→ What you need to do: Exact duplicates of all entries are needed.

→ Supplied entries:

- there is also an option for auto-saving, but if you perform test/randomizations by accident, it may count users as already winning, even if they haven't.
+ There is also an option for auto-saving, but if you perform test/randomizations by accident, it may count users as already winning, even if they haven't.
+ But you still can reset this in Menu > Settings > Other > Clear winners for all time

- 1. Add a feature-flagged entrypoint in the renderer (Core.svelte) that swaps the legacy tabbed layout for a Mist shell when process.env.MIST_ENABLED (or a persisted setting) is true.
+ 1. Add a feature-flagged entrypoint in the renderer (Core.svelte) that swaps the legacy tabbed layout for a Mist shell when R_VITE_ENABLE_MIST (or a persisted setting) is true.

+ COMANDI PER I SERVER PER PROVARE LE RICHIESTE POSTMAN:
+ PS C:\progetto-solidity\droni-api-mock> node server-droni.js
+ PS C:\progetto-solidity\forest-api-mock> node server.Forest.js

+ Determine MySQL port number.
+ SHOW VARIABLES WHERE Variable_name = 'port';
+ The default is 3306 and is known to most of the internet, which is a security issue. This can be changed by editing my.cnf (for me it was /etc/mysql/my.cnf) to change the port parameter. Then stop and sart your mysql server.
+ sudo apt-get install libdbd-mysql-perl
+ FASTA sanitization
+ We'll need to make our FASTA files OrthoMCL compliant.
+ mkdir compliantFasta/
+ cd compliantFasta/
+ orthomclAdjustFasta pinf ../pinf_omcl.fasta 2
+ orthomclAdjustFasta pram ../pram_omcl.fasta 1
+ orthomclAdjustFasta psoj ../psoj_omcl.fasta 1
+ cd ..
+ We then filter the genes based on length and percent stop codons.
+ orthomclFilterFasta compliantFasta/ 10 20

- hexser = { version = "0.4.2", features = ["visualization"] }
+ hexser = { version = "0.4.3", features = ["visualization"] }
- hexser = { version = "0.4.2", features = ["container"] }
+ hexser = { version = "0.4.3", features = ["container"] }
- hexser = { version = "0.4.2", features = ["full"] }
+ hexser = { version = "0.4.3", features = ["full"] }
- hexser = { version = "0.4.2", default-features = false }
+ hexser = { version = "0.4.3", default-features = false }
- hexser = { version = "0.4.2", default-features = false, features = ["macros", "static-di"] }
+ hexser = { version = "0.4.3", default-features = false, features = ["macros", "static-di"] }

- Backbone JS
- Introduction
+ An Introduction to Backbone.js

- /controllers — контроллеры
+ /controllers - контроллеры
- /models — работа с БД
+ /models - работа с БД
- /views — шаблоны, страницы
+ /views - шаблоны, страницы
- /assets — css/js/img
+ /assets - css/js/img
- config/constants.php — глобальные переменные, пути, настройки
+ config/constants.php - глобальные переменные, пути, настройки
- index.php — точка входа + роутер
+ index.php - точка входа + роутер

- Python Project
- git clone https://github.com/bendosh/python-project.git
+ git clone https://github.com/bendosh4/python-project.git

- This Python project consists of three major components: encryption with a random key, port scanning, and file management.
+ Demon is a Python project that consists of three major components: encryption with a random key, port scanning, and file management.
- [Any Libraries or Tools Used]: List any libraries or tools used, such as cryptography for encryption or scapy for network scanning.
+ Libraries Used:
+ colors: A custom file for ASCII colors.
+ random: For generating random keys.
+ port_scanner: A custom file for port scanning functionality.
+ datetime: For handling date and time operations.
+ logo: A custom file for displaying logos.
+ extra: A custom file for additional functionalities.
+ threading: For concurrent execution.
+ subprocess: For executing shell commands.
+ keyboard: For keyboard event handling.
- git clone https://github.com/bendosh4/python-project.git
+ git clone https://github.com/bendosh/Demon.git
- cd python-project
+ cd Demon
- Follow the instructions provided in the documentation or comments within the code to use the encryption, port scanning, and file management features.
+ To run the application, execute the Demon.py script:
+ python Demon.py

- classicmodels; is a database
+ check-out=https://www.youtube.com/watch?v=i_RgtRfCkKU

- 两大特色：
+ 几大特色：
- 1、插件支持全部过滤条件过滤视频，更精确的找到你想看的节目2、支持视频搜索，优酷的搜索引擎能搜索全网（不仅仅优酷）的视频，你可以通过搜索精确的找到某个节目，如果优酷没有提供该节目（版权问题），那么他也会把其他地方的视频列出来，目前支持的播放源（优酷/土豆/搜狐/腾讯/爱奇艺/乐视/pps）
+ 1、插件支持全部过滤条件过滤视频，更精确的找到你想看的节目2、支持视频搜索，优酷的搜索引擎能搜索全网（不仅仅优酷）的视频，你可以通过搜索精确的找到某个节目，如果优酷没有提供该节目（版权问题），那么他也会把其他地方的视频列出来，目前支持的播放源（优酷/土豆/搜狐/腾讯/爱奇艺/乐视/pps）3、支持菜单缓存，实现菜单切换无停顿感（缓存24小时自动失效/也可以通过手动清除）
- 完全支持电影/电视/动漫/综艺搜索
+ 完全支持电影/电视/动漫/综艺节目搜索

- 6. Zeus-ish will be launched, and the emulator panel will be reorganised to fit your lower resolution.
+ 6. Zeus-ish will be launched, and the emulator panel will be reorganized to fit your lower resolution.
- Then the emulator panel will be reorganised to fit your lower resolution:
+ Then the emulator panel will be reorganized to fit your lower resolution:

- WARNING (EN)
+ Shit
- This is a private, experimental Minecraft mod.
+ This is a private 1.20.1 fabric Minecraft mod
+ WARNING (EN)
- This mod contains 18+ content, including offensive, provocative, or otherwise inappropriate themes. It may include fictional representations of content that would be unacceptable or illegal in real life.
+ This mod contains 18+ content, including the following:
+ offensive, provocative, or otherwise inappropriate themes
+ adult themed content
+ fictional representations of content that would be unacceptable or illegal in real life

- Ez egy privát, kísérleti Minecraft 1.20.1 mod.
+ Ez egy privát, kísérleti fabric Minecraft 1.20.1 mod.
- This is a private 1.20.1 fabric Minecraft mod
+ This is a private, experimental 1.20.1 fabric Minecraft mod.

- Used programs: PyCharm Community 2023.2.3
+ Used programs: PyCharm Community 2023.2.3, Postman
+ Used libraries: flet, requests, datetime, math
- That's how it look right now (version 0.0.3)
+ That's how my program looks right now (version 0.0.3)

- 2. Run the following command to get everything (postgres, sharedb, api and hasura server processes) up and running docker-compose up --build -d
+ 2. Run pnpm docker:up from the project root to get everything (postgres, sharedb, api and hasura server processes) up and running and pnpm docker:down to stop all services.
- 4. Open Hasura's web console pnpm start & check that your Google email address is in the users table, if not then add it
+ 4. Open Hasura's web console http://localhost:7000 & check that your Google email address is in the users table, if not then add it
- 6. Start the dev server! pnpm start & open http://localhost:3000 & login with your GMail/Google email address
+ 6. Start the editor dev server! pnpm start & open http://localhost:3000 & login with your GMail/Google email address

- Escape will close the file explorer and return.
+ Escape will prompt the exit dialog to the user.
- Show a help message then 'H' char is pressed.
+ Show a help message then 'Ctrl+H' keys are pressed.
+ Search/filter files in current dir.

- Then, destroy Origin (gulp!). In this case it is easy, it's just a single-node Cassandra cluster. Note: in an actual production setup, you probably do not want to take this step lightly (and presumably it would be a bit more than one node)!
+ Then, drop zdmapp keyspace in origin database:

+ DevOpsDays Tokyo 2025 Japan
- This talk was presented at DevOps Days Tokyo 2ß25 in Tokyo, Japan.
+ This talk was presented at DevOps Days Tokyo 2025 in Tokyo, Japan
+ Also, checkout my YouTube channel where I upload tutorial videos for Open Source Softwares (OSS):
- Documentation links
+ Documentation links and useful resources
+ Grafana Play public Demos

→ Finished exercise:
- there is also an option for auto-saving, but if you perform test/randomizations by accident, it may count users as already winning, even if they haven't.
+ There is also an option for auto-saving, but if you perform test/randomizations by accident, it may count users as already winning, even if they haven't.
+ But you still can reset this in Menu > Settings > Other > Clear winners for all time

- 1. Add a feature-flagged entrypoint in the renderer (Core.svelte) that swaps the legacy tabbed layout for a Mist shell when process.env.MIST_ENABLED (or a persisted setting) is true.
+ 1. Add a feature-flagged entrypoint in the renderer (Core.svelte) that swaps the legacy tabbed layout for a Mist shell when R_VITE_ENABLE_MIST (or a persisted setting) is true.

+ COMANDI PER I SERVER PER PROVARE LE RICHIESTE POSTMAN:
+ PS C:\progetto-solidity\droni-api-mock> node server-droni.js
+ PS C:\progetto-solidity\forest-api-mock> node server.Forest.js

+ Determine MySQL port number.
+ SHOW VARIABLES WHERE Variable_name = 'port';
+ The default is 3306 and is known to most of the internet, which is a security issue. This can be changed by editing my.cnf (for me it was /etc/mysql/my.cnf) to change the port parameter. Then stop and sart your mysql server.
+ sudo apt-get install libdbd-mysql-perl
+ FASTA sanitization
+ We'll need to make our FASTA files OrthoMCL compliant.
+ mkdir compliantFasta/
+ cd compliantFasta/
+ orthomclAdjustFasta pinf ../pinf_omcl.fasta 2
+ orthomclAdjustFasta pram ../pram_omcl.fasta 1
+ orthomclAdjustFasta psoj ../psoj_omcl.fasta 1
+ cd ..
+ We then filter the genes based on length and percent stop codons.
+ orthomclFilterFasta compliantFasta/ 10 20

- hexser = { version = "0.4.2", features = ["visualization"] }
+ hexser = { version = "0.4.3", features = ["visualization"] }
- hexser = { version = "0.4.2", features = ["container"] }
+ hexser = { version = "0.4.3", features = ["container"] }
- hexser = { version = "0.4.2", features = ["full"] }
+ hexser = { version = "0.4.3", features = ["full"] }
- hexser = { version = "0.4.2", default-features = false }
+ hexser = { version = "0.4.3", default-features = false }
- hexser = { version = "0.4.2", default-features = false, features = ["macros", "static-di"] }
+ hexser = { version = "0.4.3", default-features = false, features = ["macros", "static-di"] }

- Backbone JS
- Introduction
+ An Introduction to Backbone.js

- /controllers — контроллеры
+ /controllers - контроллеры
- /models — работа с БД
+ /models - работа с БД
- /views — шаблоны, страницы
+ /views - шаблоны, страницы
- /assets — css/js/img
+ /assets - css/js/img
- config/constants.php — глобальные переменные, пути, настройки
+ config/constants.php - глобальные переменные, пути, настройки
- index.php — точка входа + роутер
+ index.php - точка входа + роутер

- Python Project
- git clone https://github.com/bendosh/python-project.git
+ git clone https://github.com/bendosh4/python-project.git

- This Python project consists of three major components: encryption with a random key, port scanning, and file management.
+ Demon is a Python project that consists of three major components: encryption with a random key, port scanning, and file management.
- [Any Libraries or Tools Used]: List any libraries or tools used, such as cryptography for encryption or scapy for network scanning.
+ Libraries Used:
+ colors: A custom file for ASCII colors.
+ random: For generating random keys.
+ port_scanner: A custom file for port scanning functionality.
+ datetime: For handling date and time operations.
+ logo: A custom file for displaying logos.
+ extra: A custom file for additional functionalities.
+ threading: For concurrent execution.
+ subprocess: For executing shell commands.
+ keyboard: For keyboard event handling.
- git clone https://github.com/bendosh4/python-project.git
+ git clone https://github.com/bendosh/Demon.git
- cd python-project
+ cd Demon
- Follow the instructions provided in the documentation or comments within the code to use the encryption, port scanning, and file management features.
+ To run the application, execute the Demon.py script:
+ python Demon.py

- classicmodels; is a database
+ check-out=https://www.youtube.com/watch?v=i_RgtRfCkKU

- 两大特色：
+ 几大特色：
- 1、插件支持全部过滤条件过滤视频，更精确的找到你想看的节目2、支持视频搜索，优酷的搜索引擎能搜索全网（不仅仅优酷）的视频，你可以通过搜索精确的找到某个节目，如果优酷没有提供该节目（版权问题），那么他也会把其他地方的视频列出来，目前支持的播放源（优酷/土豆/搜狐/腾讯/爱奇艺/乐视/pps）
+ 1、插件支持全部过滤条件过滤视频，更精确的找到你想看的节目2、支持视频搜索，优酷的搜索引擎能搜索全网（不仅仅优酷）的视频，你可以通过搜索精确的找到某个节目，如果优酷没有提供该节目（版权问题），那么他也会把其他地方的视频列出来，目前支持的播放源（优酷/土豆/搜狐/腾讯/爱奇艺/乐视/pps）3、支持菜单缓存，实现菜单切换无停顿感（缓存24小时自动失效/也可以通过手动清除）
- 完全支持电影/电视/动漫/综艺搜索
+ 完全支持电影/电视/动漫/综艺节目搜索

- 6. Zeus-ish will be launched, and the emulator panel will be reorganised to fit your lower resolution.
+ 6. Zeus-ish will be launched, and the emulator panel will be reorganized to fit your lower resolution.
- Then the emulator panel will be reorganised to fit your lower resolution:
+ Then the emulator panel will be reorganized to fit your lower resolution:

- WARNING (EN)
+ Shit
- This is a private, experimental Minecraft mod.
+ This is a private 1.20.1 fabric Minecraft mod
+ WARNING (EN)
- This mod contains 18+ content, including offensive, provocative, or otherwise inappropriate themes. It may include fictional representations of content that would be unacceptable or illegal in real life.
+ This mod contains 18+ content, including the following:
+ offensive, provocative, or otherwise inappropriate themes
+ adult themed content
+ fictional representations of content that would be unacceptable or illegal in real life

- Ez egy privát, kísérleti Minecraft 1.20.1 mod.
+ Ez egy privát, kísérleti fabric Minecraft 1.20.1 mod.
- This is a private 1.20.1 fabric Minecraft mod
+ This is a private, experimental 1.20.1 fabric Minecraft mod.

- Used programs: PyCharm Community 2023.2.3
+ Used programs: PyCharm Community 2023.2.3, Postman
+ Used libraries: flet, requests, datetime, math
- That's how it look right now (version 0.0.3)
+ That's how my program looks right now (version 0.0.3)

- 2. Run the following command to get everything (postgres, sharedb, api and hasura server processes) up and running docker-compose up --build -d
+ 2. Run pnpm docker:up from the project root to get everything (postgres, sharedb, api and hasura server processes) up and running and pnpm docker:down to stop all services.
- 4. Open Hasura's web console pnpm start & check that your Google email address is in the users table, if not then add it
+ 4. Open Hasura's web console http://localhost:7000 & check that your Google email address is in the users table, if not then add it
- 6. Start the dev server! pnpm start & open http://localhost:3000 & login with your GMail/Google email address
+ 6. Start the editor dev server! pnpm start & open http://localhost:3000 & login with your GMail/Google email address

- Escape will close the file explorer and return.
+ Escape will prompt the exit dialog to the user.
- Show a help message then 'H' char is pressed.
+ Show a help message then 'Ctrl+H' keys are pressed.
+ Search/filter files in current dir.

- Then, destroy Origin (gulp!). In this case it is easy, it's just a single-node Cassandra cluster. Note: in an actual production setup, you probably do not want to take this step lightly (and presumably it would be a bit more than one node)!
+ Then, drop zdmapp keyspace in origin database:

+ DevOpsDays Tokyo 2025 Japan
- This talk was presented at DevOps Days Tokyo 2ß25 in Tokyo, Japan.
+ This talk was presented at DevOps Days Tokyo 2025 in Tokyo, Japan
+ Also, checkout my YouTube channel where I upload tutorial videos for Open Source Softwares (OSS):
- Documentation links
+ Documentation links and useful resources
+ Grafana Play public Demos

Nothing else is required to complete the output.